Einer der Limitierungen von heutigen Lithium-Ionen-Akkus mit flüssigen Elektrolyten liegt neben der Einschränkungen in der Energiedichte in ihrer Sicherheit. Bei Verwendung und insbesondere bei missbräuchlicher Behandlung von Zellen, aber auch aufgrund von Fehlern in der Herstellung der Zelle besteht die Gefahr, dass es zu einer unkontrollierten Freisetzung der in der Batterie enthaltenen Energie kommt und es dementsprechend zu einer Explosion der Zelle kommt, die dann auch Nachbarzellen in Mitleidenschaft ziehen können.
Der Solid-State-Batterie wird zugesprochen, deutlich sicherer zu sein, als konventionelle Li-Ionen-Batterien.
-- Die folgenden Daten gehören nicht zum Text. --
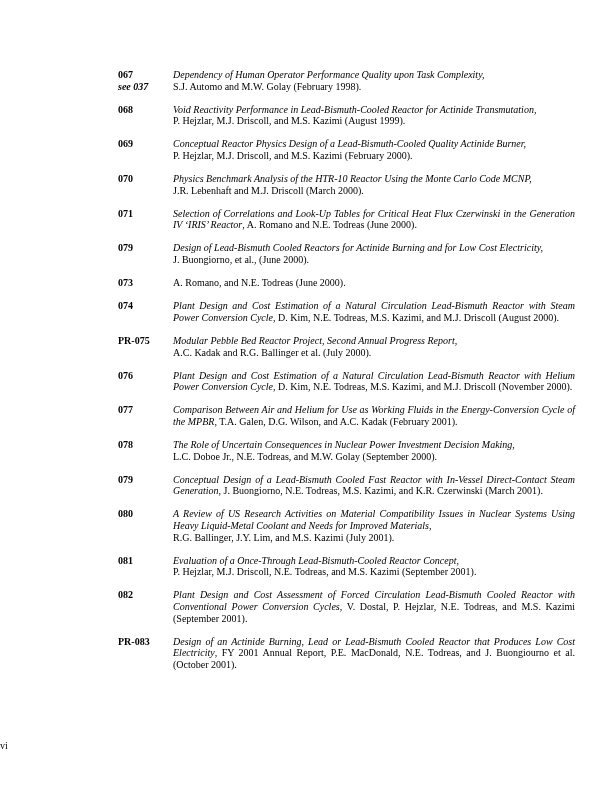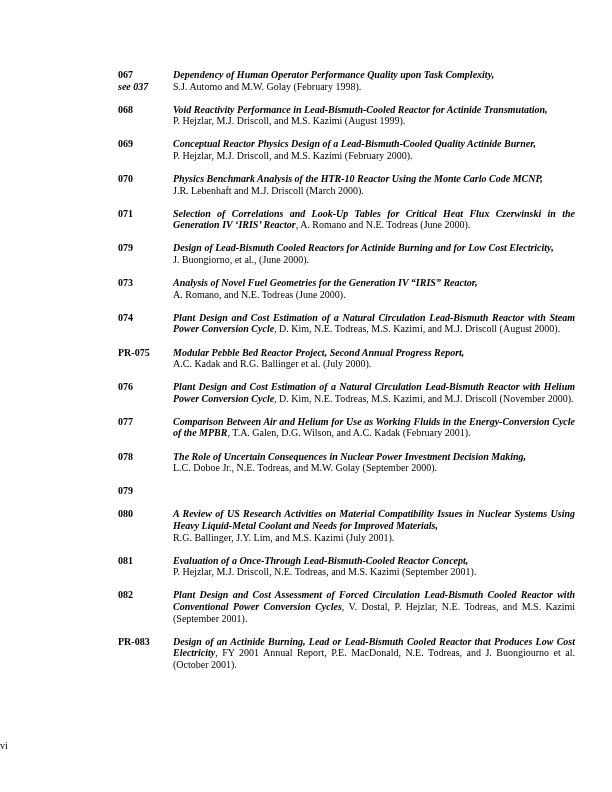"Dependency of Human Operator Performance" .title { font-weight: bold -> normal }
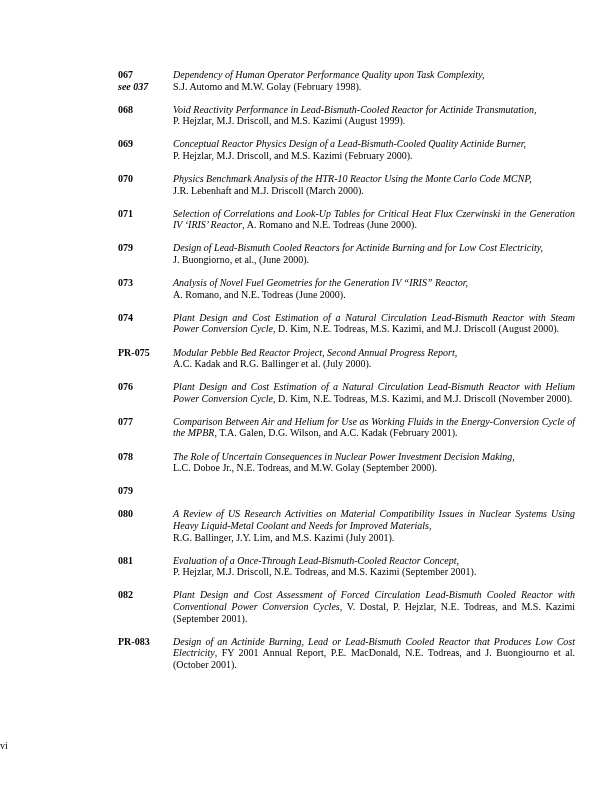"Analysis of Novel Fuel Geometries" span.title { html: <span>Analysis of Novel Fuel Geometries for the Generation IV “IRIS” Reactor,</span> -> none }
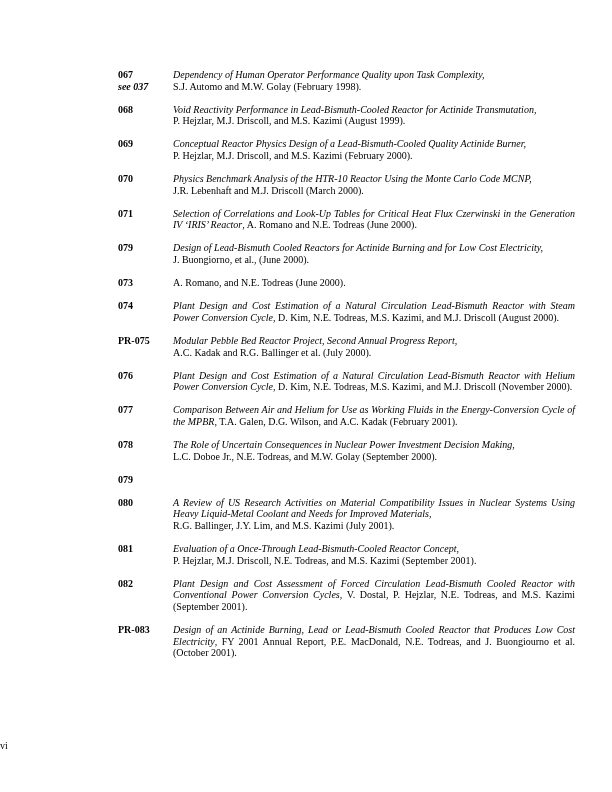"Conceptual Design of a Lead-Bismuth" div.content { html: none -> <div><span>Conceptual Design of a Lead-Bismuth Cooled Fast Reactor with In-Vessel Direct-Contact Steam Generation</span><span>, J. Buongiorno, N.E. Todreas, M.S. Kazimi, and K.R. Czerwinski (March 2001).</span></div> }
Ob dies zutrifft, wird in diesem Artikel näher untersucht:
Thermal Runaway in Li-Ionen-Batterien mit flüssigen Elektrolyten:
Um herauszufinden, ob in Solid-State-Batterien ein Thermal Runaway stattfinden kann, ist es zweckdienlich, zunächst zu verstehen, wieso es in heutigen Zellen zu einem thermischen Durchgehen kommt:
Der grundsätzliche Ablauf eines Thermal Runaways bei Li-Batterien mit flüssigem Elektrolyt ist in der Literatur gut bekannt und wird z.B. von Ruiz und Pfrang[1]beschrieben. Genauere Temperaturen für die einzelnen Schritte werden in [2] beschrieben. Der genaue Ablauf hängt immer von der exakten Zellchemie ab und Temperaturen geben nur eine ungefähre Größenordnung wieder, der prinzipielle Ablauf ist aber wie folgt:
Wird aufgrund einer Triggersituation die Batterie auf über 85 °C erwärmt, fängt zunächst die SEI-Schicht an, sich zu zersetzen und ab 120 °C beginnt die Anode mit dem Elektrolyt zu reagieren. Dies ist eine exotherme Reaktion, die mit 150 J/g die Batterie weiter erwärmt. Ab 130 °C beginnt der Separator in einer endothermischen Reaktion zu schmelzen. Das Elektrolyt beginnt bei 200°C sich mit 250 J/g exotherm aufzulösen. Anschließend beginnt die Zersetzung der Kathode. Die Zersetzungstemperatur richtet sich dabei nach der Art der Kathode: Bei LCO startet die Zersetzung bei 150°C, bei LMO bei 265°C und bei LFP erst bei 310°C. Bates, Preger u.a. [3] haben die Zersetzung der Kathode für NMC-Kathode beschrieben. Das Nickel, Cobalt und Mangan der NMC-Kathode zersetzt sich (im Wesentlichen) nach folgenden chemischen Gleichungen:
2 NiO2→2 NiO+O2 (Gl. 1)
2 CoO2→2 CoO+O2 (Gl. 2)
2 MnO2→2 MnO+O2 (Gl. 3)
Entscheidend ist hierbei das jeweils entstehende Sauerstoff-Molekül. Dies reagiert mit dem Elektrolyt in der Zelle und setzt dabei in kurzer Zeit sehr viel Wärme (450-600 J/g, je nach Elektrolyt) frei, was die Zelltemperatur stark ansteigen lässt. Für EMC (Ethyl-Methylcarbonat) – ein typisches Elektrolytmaterial – schaut die Gleichung folgendermaßen aus:
2 C4H8O3 + 9 O2 →8 CO2 + 8 H2O (Gl. 4)
Es kommt zu weiteren Reaktionen, wie dem Zersetzen des Elektrolyten und das Schmelzen der Strom Kollektoren. Die Zersetzungsreaktionen in der Zelle führen zur Ausbildung von entzündlichen Gasen, die einerseits den Druck in der Zelle ansteigen lassen und andererseits auch in einer Explosion münden können, wenn nicht vorher die Venting-Kanäle in der Zelle geöffnet werden. Die Thermal-Runaway-Kaskade für Lithium-Ionen-Zellen mit flüssigem Elektrolyt ist in Abbildung 1 (a) visualisiert.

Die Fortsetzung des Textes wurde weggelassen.